Stored items
###

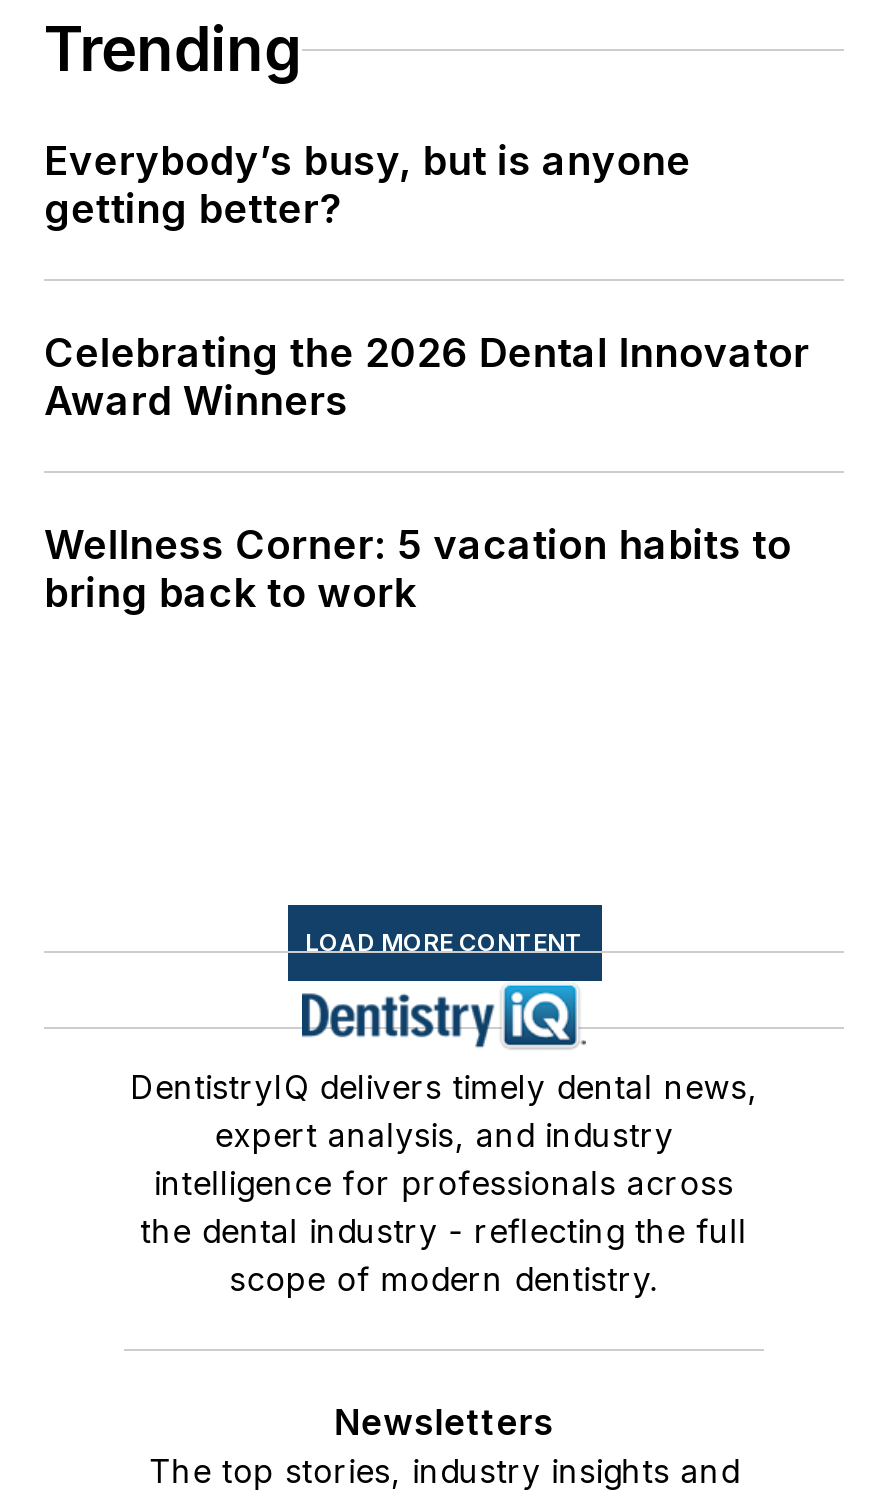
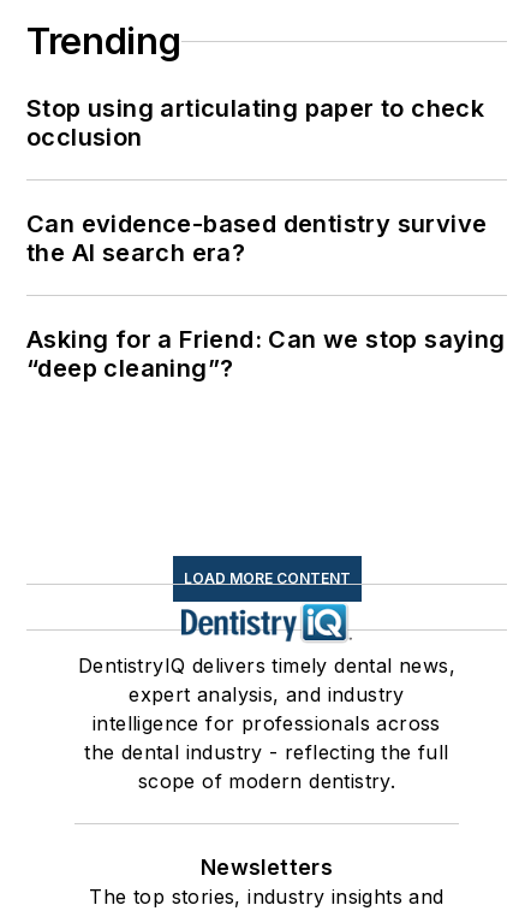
[44,138,691,234] Everybody’s busy, but is anyone | getting better? -> [26,94,484,152] Stop using articulating paper to check | occlusion
[44,330,810,426] Celebrating the 2026 Dental Innovator | Award Winners -> [26,210,487,268] Can evidence-based dentistry survive | the AI search era?
[44,522,792,618] Wellness Corner: 5 vacation habits to | bring back to work -> [26,325,505,383] Asking for a Friend: Can we stop saying | “deep cleaning”?

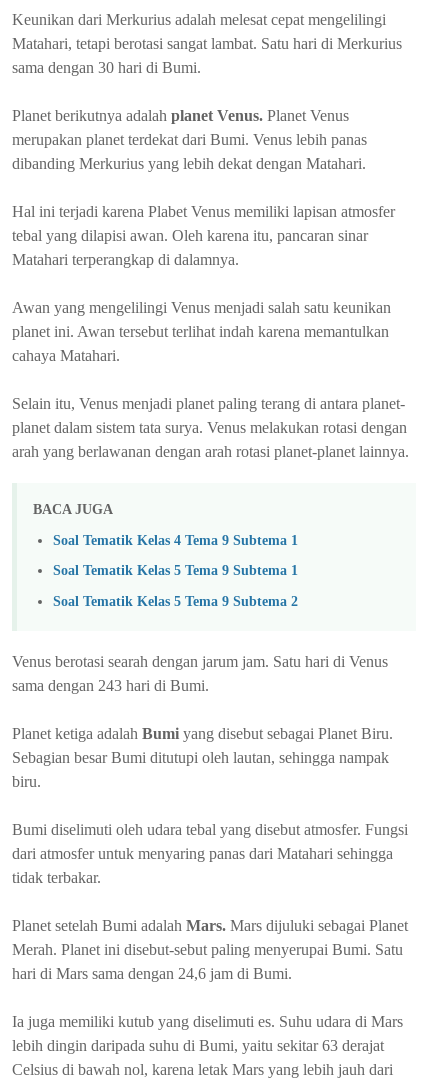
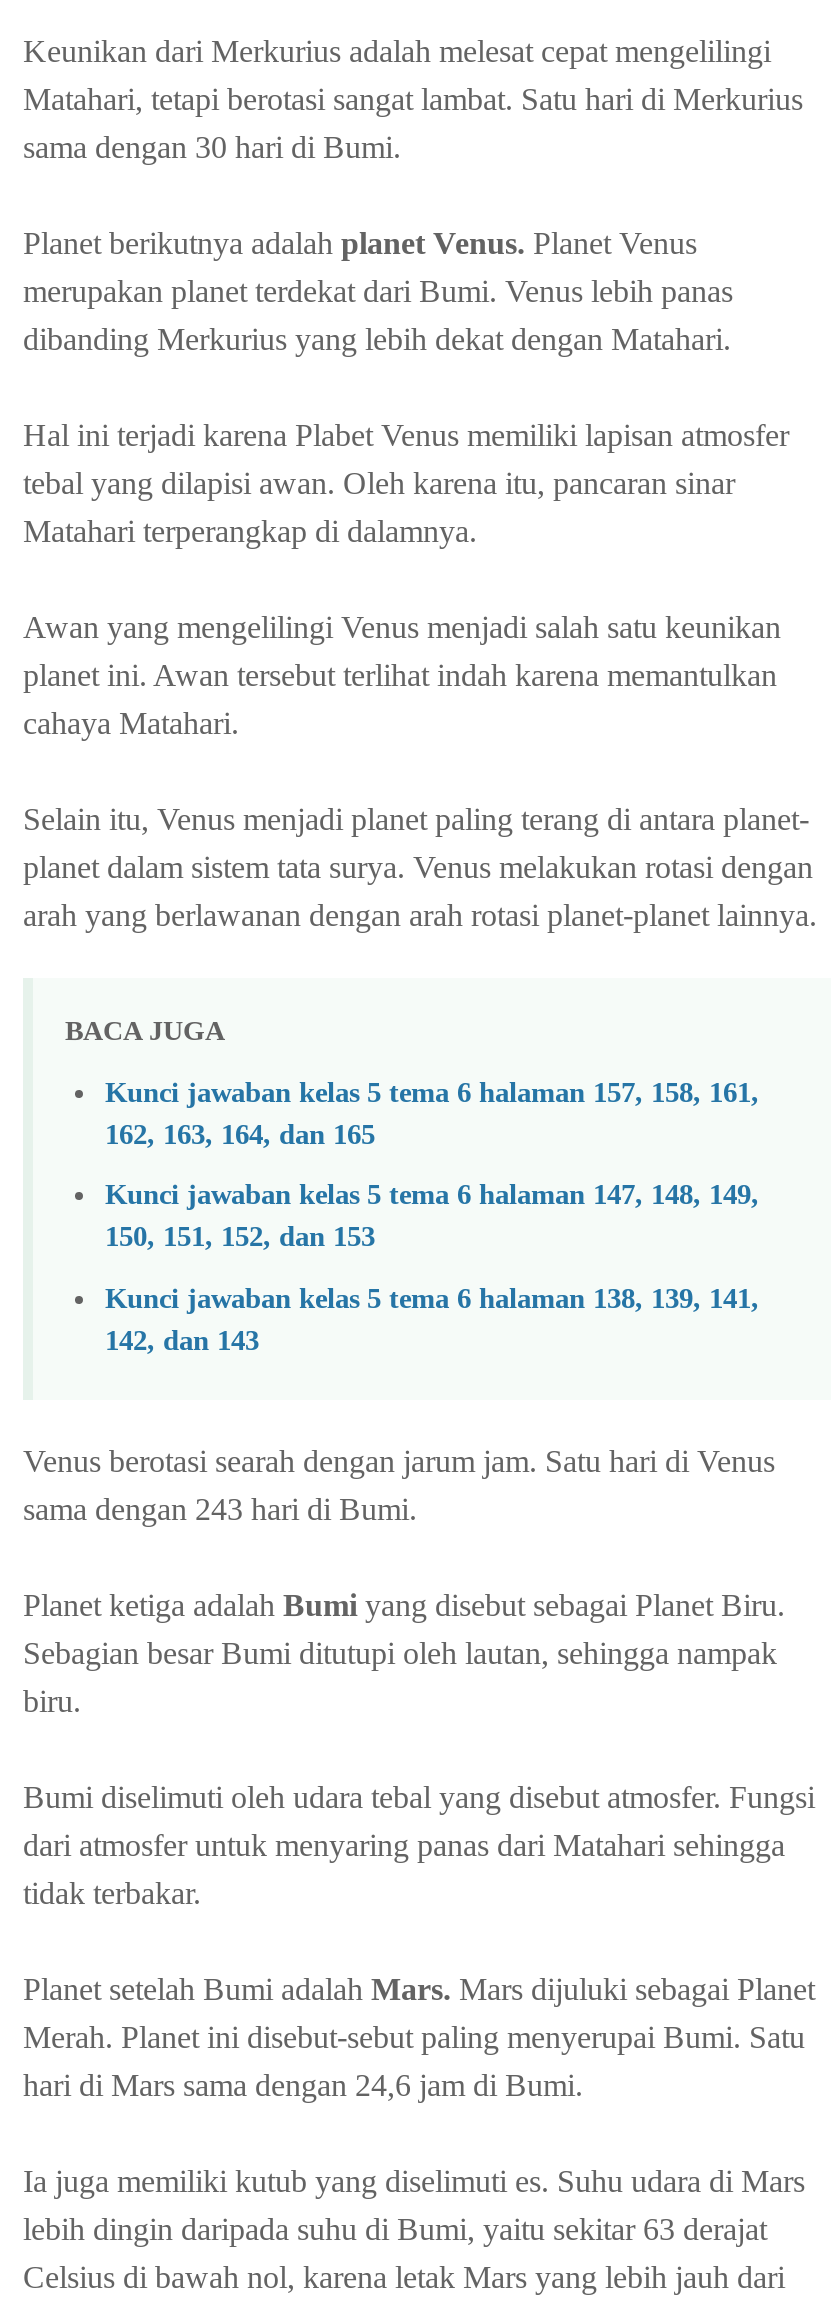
[53,532,298,548] Soal Tematik Kelas 4 Tema 9 Subtema 1 -> [105,1075,759,1149] Kunci jawaban kelas 5 tema 6 halaman 157, 158, 161, | 162, 163, 164, dan 165
[53,562,298,578] Soal Tematik Kelas 5 Tema 9 Subtema 1 -> [105,1178,759,1252] Kunci jawaban kelas 5 tema 6 halaman 147, 148, 149, | 150, 151, 152, dan 153
[53,593,298,609] Soal Tematik Kelas 5 Tema 9 Subtema 2 -> [105,1282,759,1356] Kunci jawaban kelas 5 tema 6 halaman 138, 139, 141, | 142, dan 143

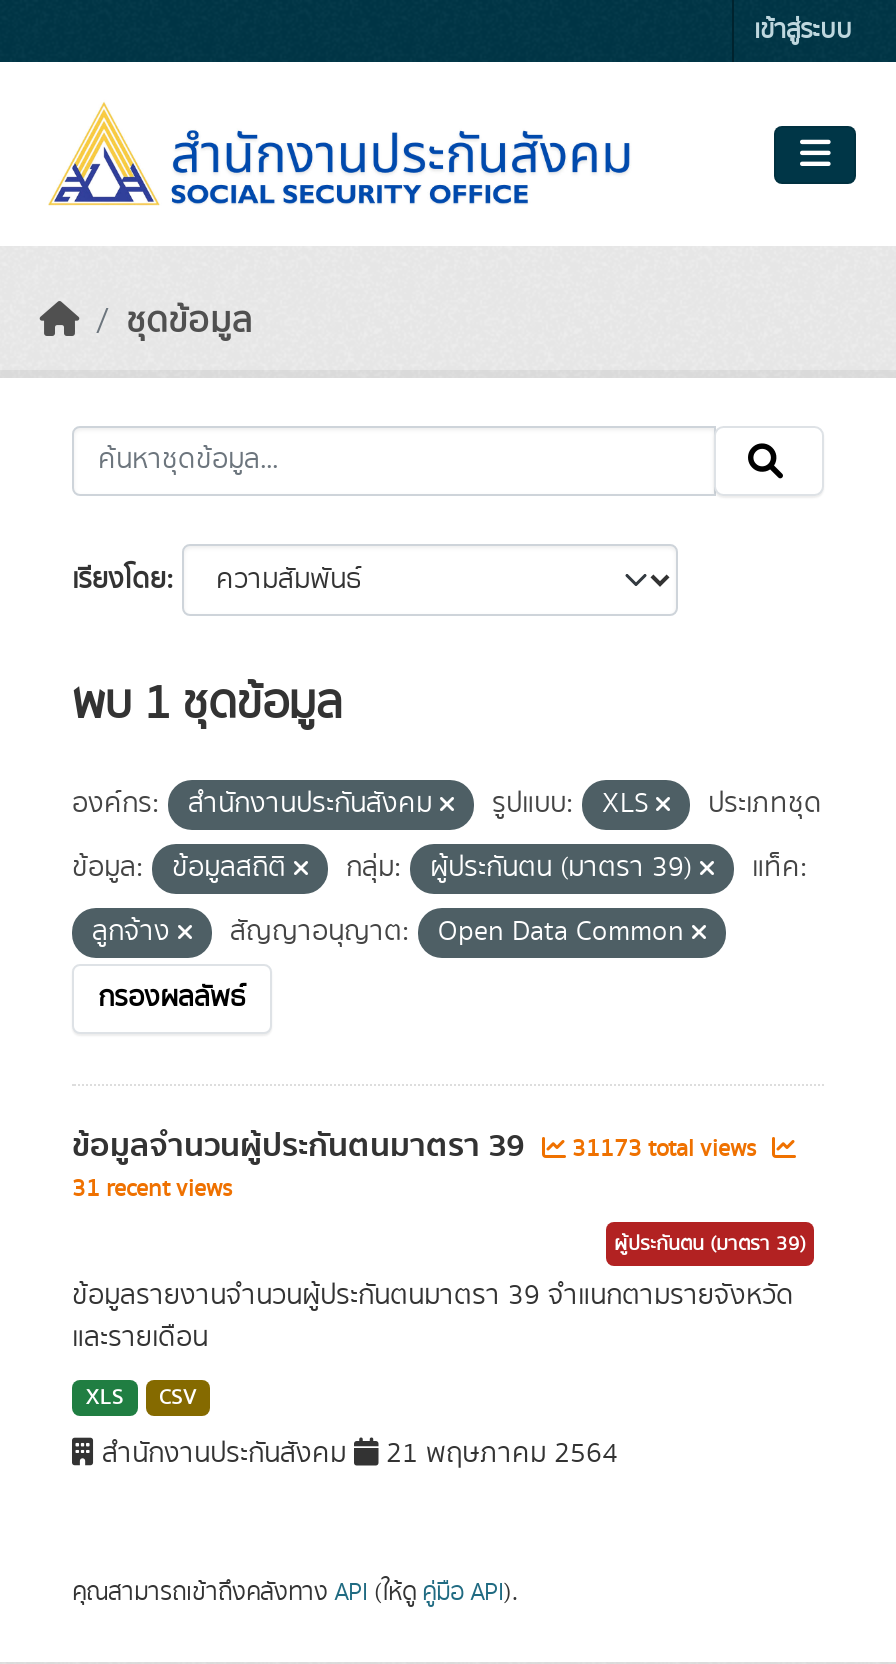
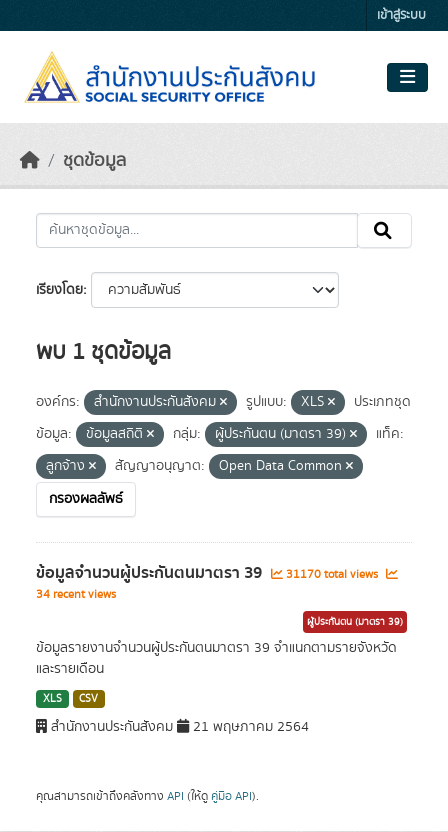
[72,1120,762,1172] ข้อมูลจำนวนผู้ประกันตนมาตรา 39 31173 total views -> [36,560,381,586] ข้อมูลจำนวนผู้ประกันตนมาตรา 39 31170 total views
[72,1172,232,1206] 31 recent views -> [36,586,116,603] 34 recent views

###

### YOUR OBJECTIVE
What you output should match the records line for line, minus the pictures.

### RESPONSE TO THIS TASK
[44,138,691,234] Everybody’s busy, but is anyone | getting better? -> [26,94,484,152] Stop using articulating paper to check | occlusion
[44,330,810,426] Celebrating the 2026 Dental Innovator | Award Winners -> [26,210,487,268] Can evidence-based dentistry survive | the AI search era?
[44,522,792,618] Wellness Corner: 5 vacation habits to | bring back to work -> [26,325,505,383] Asking for a Friend: Can we stop saying | “deep cleaning”?

[53,532,298,548] Soal Tematik Kelas 4 Tema 9 Subtema 1 -> [105,1075,759,1149] Kunci jawaban kelas 5 tema 6 halaman 157, 158, 161, | 162, 163, 164, dan 165
[53,562,298,578] Soal Tematik Kelas 5 Tema 9 Subtema 1 -> [105,1178,759,1252] Kunci jawaban kelas 5 tema 6 halaman 147, 148, 149, | 150, 151, 152, dan 153
[53,593,298,609] Soal Tematik Kelas 5 Tema 9 Subtema 2 -> [105,1282,759,1356] Kunci jawaban kelas 5 tema 6 halaman 138, 139, 141, | 142, dan 143

[72,1120,762,1172] ข้อมูลจำนวนผู้ประกันตนมาตรา 39 31173 total views -> [36,560,381,586] ข้อมูลจำนวนผู้ประกันตนมาตรา 39 31170 total views
[72,1172,232,1206] 31 recent views -> [36,586,116,603] 34 recent views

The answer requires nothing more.